[WHAT IS BEING ASKED]:
Keeping every word the same, return the listing from its first line until the line holding "(690, 381) none -> (861, 283) //" has been returned as well.
====== RECORDS PROVIDED ======
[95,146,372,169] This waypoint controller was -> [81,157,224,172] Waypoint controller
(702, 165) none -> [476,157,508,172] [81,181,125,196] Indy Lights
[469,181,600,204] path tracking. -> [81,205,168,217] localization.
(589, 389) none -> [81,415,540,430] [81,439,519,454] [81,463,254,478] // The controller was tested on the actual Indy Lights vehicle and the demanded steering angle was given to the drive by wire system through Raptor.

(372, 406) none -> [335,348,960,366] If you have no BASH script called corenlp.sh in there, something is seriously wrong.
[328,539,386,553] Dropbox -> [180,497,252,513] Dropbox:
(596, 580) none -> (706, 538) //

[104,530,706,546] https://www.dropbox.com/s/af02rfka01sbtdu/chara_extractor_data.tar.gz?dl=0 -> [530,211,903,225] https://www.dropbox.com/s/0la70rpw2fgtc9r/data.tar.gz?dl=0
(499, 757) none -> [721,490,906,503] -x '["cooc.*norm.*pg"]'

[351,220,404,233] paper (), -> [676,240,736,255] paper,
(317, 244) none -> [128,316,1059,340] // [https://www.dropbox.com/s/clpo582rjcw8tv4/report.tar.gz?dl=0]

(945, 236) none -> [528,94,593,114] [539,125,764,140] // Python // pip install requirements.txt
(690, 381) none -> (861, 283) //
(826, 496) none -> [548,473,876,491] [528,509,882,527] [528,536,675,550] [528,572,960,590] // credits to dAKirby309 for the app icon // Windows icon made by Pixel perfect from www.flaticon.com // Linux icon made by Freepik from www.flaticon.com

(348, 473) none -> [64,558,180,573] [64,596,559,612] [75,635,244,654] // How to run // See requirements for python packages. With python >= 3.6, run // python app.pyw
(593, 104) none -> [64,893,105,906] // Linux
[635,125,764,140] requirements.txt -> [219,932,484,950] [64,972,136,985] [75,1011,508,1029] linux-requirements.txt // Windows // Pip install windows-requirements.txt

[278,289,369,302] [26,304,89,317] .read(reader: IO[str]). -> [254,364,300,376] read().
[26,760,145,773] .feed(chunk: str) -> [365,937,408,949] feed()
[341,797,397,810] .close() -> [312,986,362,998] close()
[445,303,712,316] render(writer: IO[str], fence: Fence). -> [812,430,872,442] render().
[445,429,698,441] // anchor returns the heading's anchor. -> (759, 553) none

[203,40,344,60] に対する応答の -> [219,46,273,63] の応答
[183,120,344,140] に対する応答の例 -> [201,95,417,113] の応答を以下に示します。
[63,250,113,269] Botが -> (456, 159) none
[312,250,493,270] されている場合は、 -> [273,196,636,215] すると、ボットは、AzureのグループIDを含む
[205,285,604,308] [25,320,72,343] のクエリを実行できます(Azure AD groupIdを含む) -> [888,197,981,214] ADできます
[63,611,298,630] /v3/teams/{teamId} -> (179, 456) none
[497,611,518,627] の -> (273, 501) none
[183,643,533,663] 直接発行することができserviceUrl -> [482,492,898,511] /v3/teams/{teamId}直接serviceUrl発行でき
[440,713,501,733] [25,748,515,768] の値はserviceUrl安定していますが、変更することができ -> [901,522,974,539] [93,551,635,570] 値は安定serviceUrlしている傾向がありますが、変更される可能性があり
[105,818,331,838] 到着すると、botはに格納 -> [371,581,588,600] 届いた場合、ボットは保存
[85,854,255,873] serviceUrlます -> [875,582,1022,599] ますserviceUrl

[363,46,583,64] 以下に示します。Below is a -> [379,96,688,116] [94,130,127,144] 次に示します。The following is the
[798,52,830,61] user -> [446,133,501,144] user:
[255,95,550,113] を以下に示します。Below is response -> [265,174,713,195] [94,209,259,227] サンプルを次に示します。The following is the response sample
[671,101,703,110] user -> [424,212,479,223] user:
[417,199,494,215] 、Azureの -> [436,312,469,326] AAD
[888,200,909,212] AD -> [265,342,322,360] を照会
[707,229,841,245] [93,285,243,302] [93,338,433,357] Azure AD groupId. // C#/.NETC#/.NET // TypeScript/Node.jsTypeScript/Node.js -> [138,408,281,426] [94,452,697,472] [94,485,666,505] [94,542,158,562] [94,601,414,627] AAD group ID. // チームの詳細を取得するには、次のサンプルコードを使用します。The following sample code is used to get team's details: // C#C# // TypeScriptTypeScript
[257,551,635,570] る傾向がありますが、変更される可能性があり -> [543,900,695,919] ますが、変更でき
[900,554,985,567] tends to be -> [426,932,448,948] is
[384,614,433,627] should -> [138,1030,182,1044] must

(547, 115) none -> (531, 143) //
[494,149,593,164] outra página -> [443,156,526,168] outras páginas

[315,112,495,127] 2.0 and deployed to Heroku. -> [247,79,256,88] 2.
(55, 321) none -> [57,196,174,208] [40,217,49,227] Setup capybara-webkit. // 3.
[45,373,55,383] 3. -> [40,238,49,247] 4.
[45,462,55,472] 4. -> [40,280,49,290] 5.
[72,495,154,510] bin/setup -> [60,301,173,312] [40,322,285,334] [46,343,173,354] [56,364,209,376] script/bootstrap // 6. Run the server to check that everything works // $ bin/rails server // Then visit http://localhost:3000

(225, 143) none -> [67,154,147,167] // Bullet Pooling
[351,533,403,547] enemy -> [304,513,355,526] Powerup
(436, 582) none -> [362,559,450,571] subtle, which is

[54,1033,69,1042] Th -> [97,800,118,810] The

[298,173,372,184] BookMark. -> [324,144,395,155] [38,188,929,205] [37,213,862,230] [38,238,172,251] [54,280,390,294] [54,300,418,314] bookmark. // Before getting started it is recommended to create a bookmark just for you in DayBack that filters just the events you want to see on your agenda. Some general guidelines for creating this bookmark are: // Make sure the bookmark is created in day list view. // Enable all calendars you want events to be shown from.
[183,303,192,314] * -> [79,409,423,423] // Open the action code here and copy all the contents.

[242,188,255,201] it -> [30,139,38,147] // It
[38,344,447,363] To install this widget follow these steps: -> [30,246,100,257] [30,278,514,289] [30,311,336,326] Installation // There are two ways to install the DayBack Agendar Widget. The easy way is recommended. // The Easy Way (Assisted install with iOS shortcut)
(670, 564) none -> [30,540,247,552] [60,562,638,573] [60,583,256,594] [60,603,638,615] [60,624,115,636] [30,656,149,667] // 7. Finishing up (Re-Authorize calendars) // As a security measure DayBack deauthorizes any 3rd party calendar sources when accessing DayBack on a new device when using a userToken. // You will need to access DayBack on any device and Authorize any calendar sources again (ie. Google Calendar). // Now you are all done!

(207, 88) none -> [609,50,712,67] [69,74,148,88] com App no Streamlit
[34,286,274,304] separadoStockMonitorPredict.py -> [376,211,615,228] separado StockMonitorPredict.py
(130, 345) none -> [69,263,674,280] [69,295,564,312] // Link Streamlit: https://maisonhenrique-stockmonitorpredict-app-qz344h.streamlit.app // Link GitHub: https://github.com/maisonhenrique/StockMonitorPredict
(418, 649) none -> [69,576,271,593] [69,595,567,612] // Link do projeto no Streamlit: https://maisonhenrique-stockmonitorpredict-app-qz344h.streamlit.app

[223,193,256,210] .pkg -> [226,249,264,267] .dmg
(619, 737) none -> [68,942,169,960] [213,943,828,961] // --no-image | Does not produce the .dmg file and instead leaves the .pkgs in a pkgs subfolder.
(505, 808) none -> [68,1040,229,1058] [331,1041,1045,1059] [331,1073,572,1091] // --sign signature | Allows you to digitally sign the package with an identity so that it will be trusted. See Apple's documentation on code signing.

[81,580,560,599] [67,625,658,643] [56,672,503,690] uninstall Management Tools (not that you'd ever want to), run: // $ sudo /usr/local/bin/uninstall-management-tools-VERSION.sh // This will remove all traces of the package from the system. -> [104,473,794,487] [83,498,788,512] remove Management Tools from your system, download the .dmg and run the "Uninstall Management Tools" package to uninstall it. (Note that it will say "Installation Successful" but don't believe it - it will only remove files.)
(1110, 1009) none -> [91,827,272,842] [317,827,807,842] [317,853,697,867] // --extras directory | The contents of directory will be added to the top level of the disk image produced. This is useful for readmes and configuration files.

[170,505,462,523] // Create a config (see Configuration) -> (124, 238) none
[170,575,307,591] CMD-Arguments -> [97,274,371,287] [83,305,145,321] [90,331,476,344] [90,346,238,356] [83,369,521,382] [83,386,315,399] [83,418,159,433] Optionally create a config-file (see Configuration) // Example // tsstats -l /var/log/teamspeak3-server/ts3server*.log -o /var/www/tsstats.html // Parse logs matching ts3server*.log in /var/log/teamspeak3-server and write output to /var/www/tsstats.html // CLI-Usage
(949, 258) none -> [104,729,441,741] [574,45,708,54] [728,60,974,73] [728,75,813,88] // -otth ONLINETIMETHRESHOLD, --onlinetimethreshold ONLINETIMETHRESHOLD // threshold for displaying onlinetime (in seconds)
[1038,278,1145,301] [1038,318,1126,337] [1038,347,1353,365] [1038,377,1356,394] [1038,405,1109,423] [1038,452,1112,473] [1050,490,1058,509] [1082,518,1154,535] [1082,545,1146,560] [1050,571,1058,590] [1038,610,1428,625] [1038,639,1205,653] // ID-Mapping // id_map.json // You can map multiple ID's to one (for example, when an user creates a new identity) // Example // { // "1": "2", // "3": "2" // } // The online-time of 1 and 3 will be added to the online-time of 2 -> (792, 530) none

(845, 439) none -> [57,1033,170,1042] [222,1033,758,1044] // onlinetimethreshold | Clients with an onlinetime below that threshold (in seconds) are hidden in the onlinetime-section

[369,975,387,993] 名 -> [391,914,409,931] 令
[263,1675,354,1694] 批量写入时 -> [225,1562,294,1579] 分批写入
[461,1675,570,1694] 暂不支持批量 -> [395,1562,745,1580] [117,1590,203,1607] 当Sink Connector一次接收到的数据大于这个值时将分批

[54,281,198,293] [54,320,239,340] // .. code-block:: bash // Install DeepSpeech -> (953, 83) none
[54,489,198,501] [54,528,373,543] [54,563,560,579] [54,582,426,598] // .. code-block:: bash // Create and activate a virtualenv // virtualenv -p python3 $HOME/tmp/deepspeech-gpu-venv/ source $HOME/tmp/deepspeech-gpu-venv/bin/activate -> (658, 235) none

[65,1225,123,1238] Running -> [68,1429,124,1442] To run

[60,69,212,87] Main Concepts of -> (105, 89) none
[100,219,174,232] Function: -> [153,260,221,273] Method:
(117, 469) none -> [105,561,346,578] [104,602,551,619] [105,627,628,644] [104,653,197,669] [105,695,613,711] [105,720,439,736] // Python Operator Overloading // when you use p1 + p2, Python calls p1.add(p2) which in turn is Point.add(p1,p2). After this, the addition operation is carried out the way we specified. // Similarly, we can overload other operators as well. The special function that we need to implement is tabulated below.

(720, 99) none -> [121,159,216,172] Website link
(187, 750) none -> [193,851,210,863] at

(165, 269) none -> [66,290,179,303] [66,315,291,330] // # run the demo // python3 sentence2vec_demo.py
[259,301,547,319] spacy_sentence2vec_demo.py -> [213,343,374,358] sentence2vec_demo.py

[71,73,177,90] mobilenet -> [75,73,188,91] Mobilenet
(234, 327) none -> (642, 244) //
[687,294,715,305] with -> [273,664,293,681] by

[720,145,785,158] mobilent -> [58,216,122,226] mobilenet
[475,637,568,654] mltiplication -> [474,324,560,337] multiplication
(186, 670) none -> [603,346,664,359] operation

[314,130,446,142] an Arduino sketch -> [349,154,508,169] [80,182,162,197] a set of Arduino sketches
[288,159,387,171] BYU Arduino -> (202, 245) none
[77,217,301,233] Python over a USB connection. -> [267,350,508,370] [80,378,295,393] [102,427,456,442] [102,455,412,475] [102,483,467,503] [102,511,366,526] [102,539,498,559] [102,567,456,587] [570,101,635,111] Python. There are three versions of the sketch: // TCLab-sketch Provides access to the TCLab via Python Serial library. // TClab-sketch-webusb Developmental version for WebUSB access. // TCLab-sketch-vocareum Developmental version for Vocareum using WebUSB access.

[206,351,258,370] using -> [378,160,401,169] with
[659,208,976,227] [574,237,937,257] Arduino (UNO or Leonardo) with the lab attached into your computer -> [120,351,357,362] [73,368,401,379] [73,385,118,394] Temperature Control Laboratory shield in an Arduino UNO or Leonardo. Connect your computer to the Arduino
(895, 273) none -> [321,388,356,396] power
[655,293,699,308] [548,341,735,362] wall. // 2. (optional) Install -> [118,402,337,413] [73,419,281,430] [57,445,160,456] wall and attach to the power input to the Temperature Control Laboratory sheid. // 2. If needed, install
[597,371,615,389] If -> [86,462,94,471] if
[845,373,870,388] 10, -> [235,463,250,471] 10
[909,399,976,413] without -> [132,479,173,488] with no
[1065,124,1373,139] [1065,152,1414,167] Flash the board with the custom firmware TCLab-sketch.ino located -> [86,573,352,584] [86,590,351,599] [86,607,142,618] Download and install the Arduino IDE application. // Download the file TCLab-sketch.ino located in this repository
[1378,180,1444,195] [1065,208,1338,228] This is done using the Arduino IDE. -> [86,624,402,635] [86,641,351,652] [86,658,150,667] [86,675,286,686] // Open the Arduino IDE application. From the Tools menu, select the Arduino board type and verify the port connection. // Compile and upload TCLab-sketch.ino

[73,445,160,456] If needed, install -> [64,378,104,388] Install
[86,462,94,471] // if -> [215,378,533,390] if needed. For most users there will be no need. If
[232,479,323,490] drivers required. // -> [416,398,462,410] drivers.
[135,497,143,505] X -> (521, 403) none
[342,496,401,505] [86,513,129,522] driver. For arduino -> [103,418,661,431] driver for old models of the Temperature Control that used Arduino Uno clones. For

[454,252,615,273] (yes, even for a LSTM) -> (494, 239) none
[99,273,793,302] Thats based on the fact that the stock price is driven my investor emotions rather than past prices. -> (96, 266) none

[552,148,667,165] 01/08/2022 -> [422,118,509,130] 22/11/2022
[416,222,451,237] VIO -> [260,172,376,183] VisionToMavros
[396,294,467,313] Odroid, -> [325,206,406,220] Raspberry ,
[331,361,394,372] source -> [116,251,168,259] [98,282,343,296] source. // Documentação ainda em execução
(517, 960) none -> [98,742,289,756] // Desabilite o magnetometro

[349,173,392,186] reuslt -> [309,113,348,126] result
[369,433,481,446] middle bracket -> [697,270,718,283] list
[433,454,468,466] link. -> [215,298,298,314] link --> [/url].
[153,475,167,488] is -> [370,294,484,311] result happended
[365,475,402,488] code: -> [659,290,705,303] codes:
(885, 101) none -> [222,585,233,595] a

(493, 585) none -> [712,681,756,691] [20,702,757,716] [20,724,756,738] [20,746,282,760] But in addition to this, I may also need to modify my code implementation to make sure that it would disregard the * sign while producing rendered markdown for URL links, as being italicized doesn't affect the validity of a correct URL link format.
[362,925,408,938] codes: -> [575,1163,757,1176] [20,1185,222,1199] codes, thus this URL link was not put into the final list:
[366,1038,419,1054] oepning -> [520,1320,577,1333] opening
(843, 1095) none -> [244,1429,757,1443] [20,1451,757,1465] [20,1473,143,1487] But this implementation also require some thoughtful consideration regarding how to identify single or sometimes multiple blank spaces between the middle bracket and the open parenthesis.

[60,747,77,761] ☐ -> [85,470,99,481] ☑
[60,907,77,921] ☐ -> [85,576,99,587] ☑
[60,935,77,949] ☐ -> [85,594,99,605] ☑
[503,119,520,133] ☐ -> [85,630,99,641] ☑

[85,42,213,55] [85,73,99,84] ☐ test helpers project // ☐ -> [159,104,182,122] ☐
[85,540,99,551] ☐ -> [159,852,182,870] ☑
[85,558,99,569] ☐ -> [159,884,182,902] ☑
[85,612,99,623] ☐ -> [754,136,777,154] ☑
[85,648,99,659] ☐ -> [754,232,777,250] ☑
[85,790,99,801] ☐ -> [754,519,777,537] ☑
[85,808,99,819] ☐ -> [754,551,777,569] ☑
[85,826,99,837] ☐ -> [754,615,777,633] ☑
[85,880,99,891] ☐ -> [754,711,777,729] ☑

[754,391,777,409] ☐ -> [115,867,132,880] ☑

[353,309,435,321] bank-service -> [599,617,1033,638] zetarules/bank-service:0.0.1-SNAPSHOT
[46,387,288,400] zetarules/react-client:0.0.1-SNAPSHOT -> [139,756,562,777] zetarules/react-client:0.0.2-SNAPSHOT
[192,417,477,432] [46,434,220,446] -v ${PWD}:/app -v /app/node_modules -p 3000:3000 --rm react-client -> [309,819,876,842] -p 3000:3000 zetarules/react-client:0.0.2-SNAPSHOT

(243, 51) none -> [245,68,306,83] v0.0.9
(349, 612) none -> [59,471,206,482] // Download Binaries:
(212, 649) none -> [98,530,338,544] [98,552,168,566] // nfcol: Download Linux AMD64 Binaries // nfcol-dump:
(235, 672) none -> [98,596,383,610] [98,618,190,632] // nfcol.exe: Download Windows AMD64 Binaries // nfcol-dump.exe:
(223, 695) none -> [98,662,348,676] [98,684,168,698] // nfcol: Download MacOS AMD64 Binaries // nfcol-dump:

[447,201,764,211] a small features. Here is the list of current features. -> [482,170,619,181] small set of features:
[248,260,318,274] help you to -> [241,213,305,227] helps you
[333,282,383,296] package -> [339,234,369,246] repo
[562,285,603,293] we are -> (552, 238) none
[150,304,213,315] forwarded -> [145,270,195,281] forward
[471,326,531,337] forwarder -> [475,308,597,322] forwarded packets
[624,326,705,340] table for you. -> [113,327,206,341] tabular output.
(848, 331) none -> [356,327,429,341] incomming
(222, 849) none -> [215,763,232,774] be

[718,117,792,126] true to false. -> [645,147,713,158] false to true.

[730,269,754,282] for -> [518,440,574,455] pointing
======
[OUTPUT FOR THIS TASK]:
[95,146,372,169] This waypoint controller was -> [81,157,224,172] Waypoint controller
(702, 165) none -> [476,157,508,172] [81,181,125,196] Indy Lights
[469,181,600,204] path tracking. -> [81,205,168,217] localization.
(589, 389) none -> [81,415,540,430] [81,439,519,454] [81,463,254,478] // The controller was tested on the actual Indy Lights vehicle and the demanded steering angle was given to the drive by wire system through Raptor.

(372, 406) none -> [335,348,960,366] If you have no BASH script called corenlp.sh in there, something is seriously wrong.
[328,539,386,553] Dropbox -> [180,497,252,513] Dropbox:
(596, 580) none -> (706, 538) //

[104,530,706,546] https://www.dropbox.com/s/af02rfka01sbtdu/chara_extractor_data.tar.gz?dl=0 -> [530,211,903,225] https://www.dropbox.com/s/0la70rpw2fgtc9r/data.tar.gz?dl=0
(499, 757) none -> [721,490,906,503] -x '["cooc.*norm.*pg"]'

[351,220,404,233] paper (), -> [676,240,736,255] paper,
(317, 244) none -> [128,316,1059,340] // [https://www.dropbox.com/s/clpo582rjcw8tv4/report.tar.gz?dl=0]

(945, 236) none -> [528,94,593,114] [539,125,764,140] // Python // pip install requirements.txt
(690, 381) none -> (861, 283) //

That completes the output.